Fig. 6
From: Development and in vitro characterization of humanized antibodies for blocking human TRPM4 channel
Effect of Ab6 (M4H) on cultured human microvascular endothelial cells (HMVECs). (A) Current-voltage relationship of HMVECs that were cultured with control human IgG or Ab6 (M4H) (10 µg/ml) for 30 min before voltage ramps from – 100 to 100 mV were applied. N = 7 cells for both groups. (B) Summary of currents at – 80 or 80 mV from A. (C) Current-voltage relationship of HMVECs that were first cultured with control human IgG (10 µg/ml) for 30 min. Followed by ATP depletion by solution containing 5 mM NaN3 and 10 mM 2-DG applied around 10 μm away from the recording cells.
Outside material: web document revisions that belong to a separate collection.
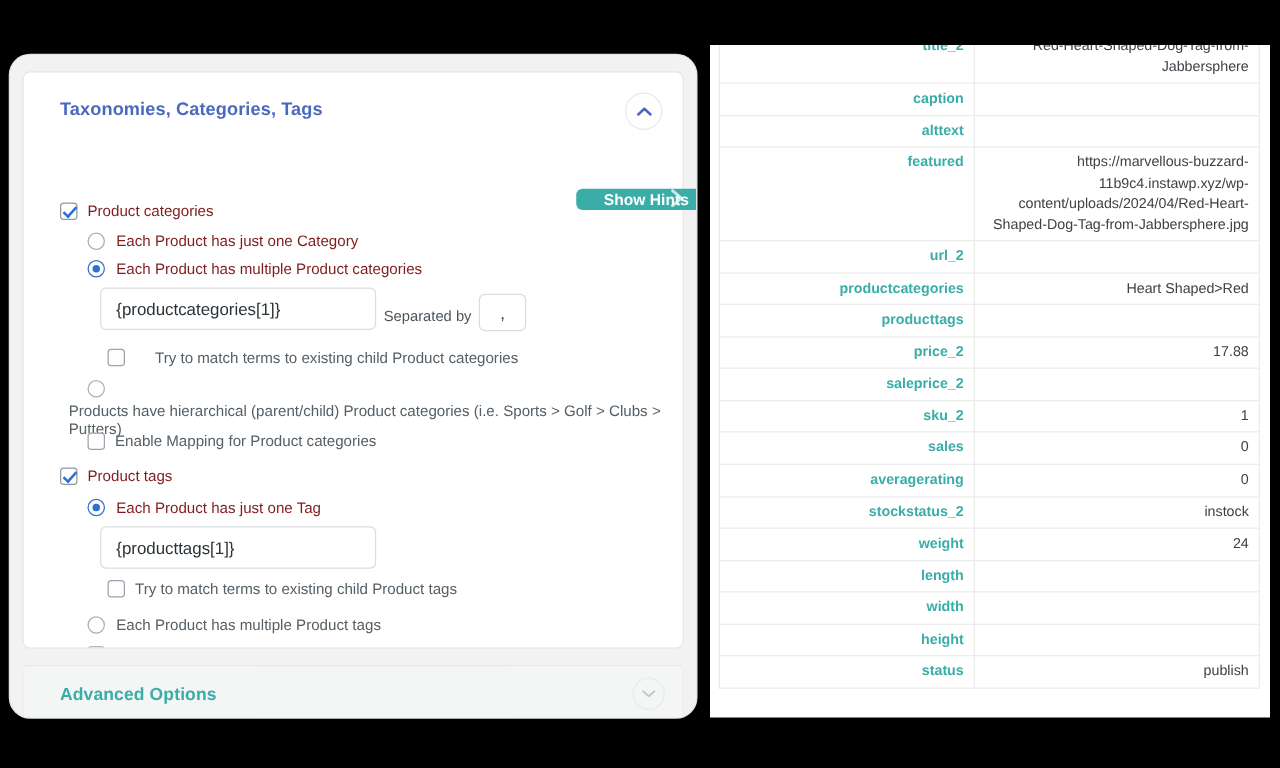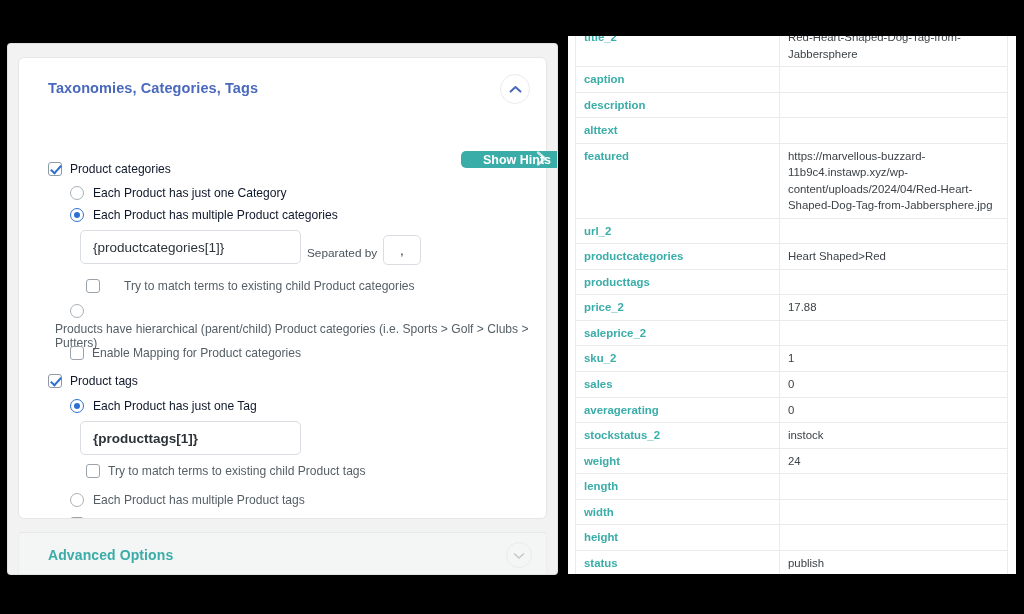--- a/index.html
+++ b/index.html
@@ -172,6 +172,7 @@
     width: 448px; height: 538px;
     background: #ffffff;
     overflow: hidden;
+    text-align: right;
   }
   #right-scroll {
     position: absolute;

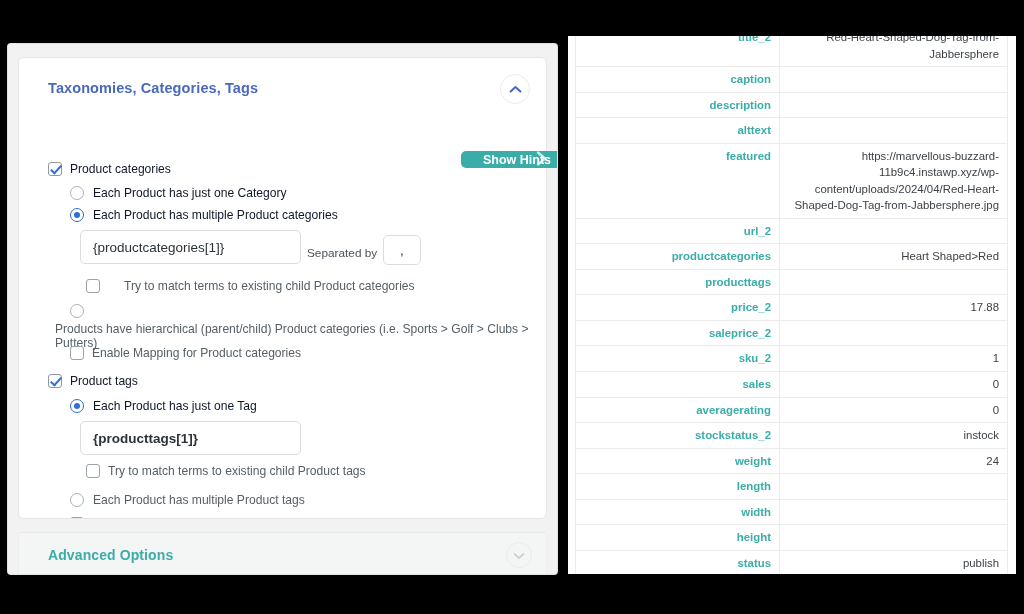--- a/index.html
+++ b/index.html
@@ -22,7 +22,7 @@
     left: 8px; top: 44px;
     width: 549px; height: 530px;
     background: #f2f2f2;
-    border-radius: 3px;
+    border-radius: 16px;
     box-shadow: 0 0 0 1px #e3e3e3;
     overflow: hidden;
   }

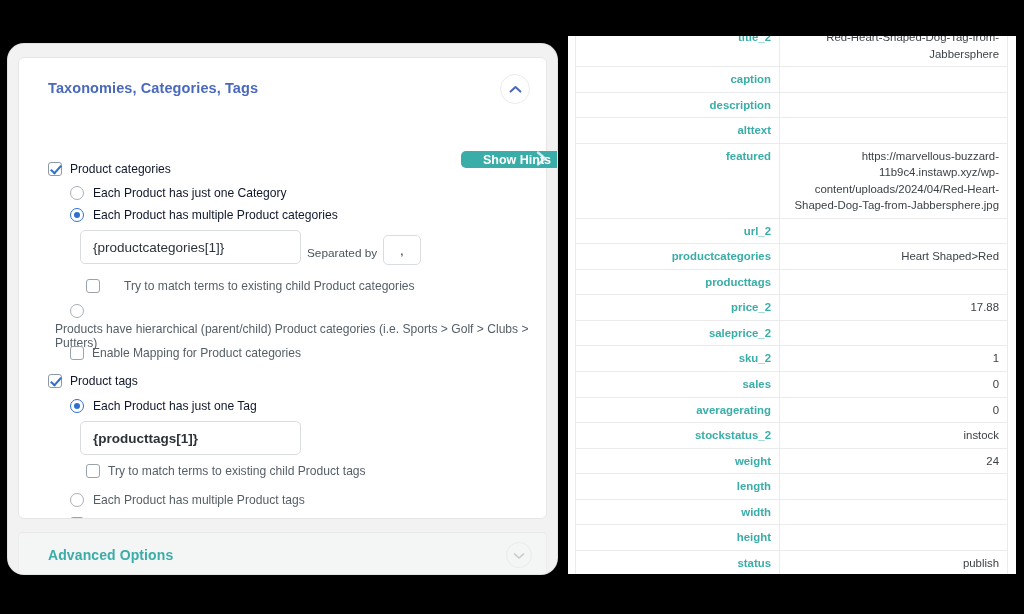--- a/index.html
+++ b/index.html
@@ -334,10 +334,6 @@
               <td class="v"></td>
             </tr>
             <tr>
-              <td class="k">description</td>
-              <td class="v"></td>
-            </tr>
-            <tr>
               <td class="k">alttext</td>
               <td class="v"></td>
             </tr>

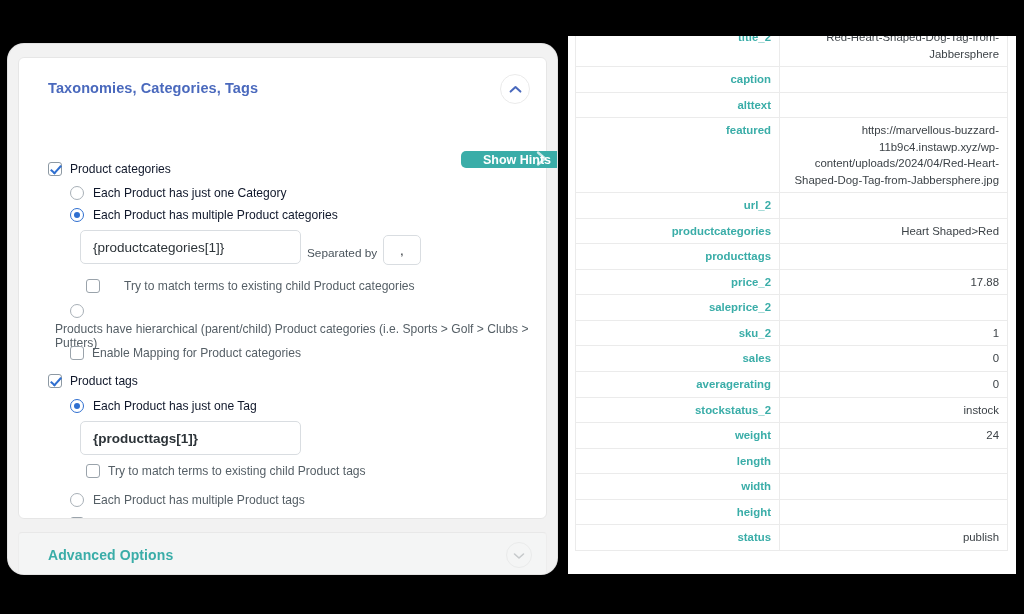--- a/index.html
+++ b/index.html
@@ -77,7 +77,7 @@
 
   
   .frow { position: absolute; display: flex; align-items: center; }
-  .lbl { font-size: 12.1px; color: #0f172a; }
+  .lbl { font-size: 12.1px; color: #7f1d1d; }
   .lbl-dim { font-size: 12.1px; color: #555f66; }
 
   .cb {

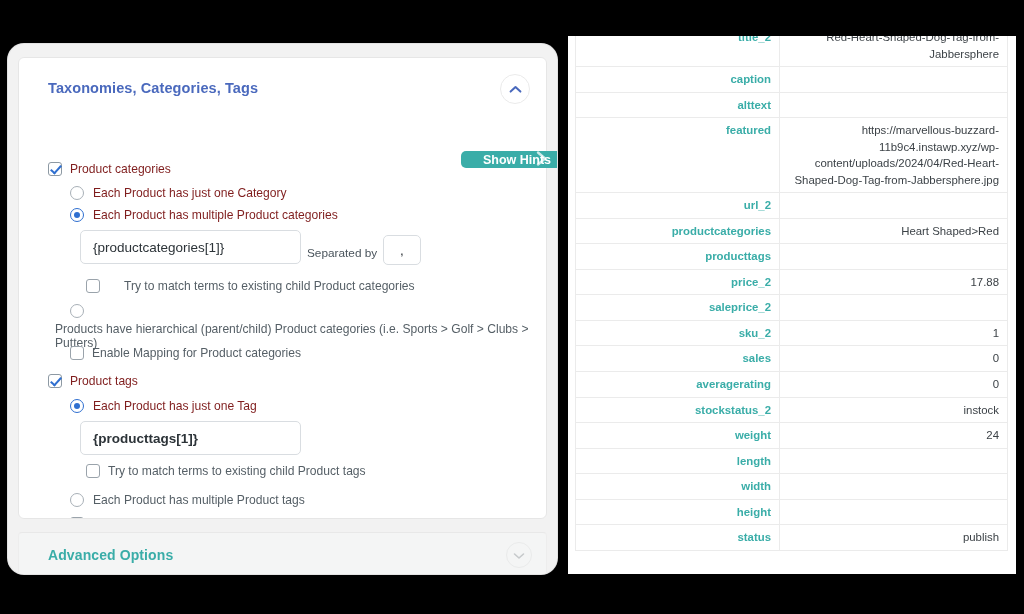--- a/index.html
+++ b/index.html
@@ -278,7 +278,7 @@
         <span class="lbl">Each Product has just one Tag</span>
       </div>
 
-      <div class="txtfield" style="left:61px; top:363px; width:221px; height:33px;font-weight:bold;">
+      <div class="txtfield" style="left:61px; top:363px; width:221px; height:33px;">
         <span>{producttags[1]}</span>
       </div>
Voltage ramps from – 100 to 100 mV were applied at baseline 0 min and 7 min after ATP depletion treatment. N = 7 cells for both groups. (D) Summary of currents at – 80 or 80 mV from C. (E) Voltage ramps from – 100 to 100 mV at baseline 0 min and 7 min after ATP depletion were applied in cells treated with Ab6 (M4H) (10 µg/ml). N = 7 cells for both groups. (F) Summary of currents at – 80 or 80 mV from E. (G) Sample images of HMVECs treated with control human IgG or Ab6 (M4H) (10 µg/ml) before and after 7-min ATP depletion. Scale bars: 10 μm. (H) Comparison of membrane capacitance (Cm) changes for HMVECs treated with control human IgG and Ab6 (M4H) under ATP depletion induced by 5-mM NaN3 and 10-mM 2-DG for 10 min. In (B, D, F), statistical analysis was performed by Student’s t test and in H by two-way ANOVA with the Bonferroni post hoc test. **P < 0.01, ***P < 0.001, #P < 0.0001.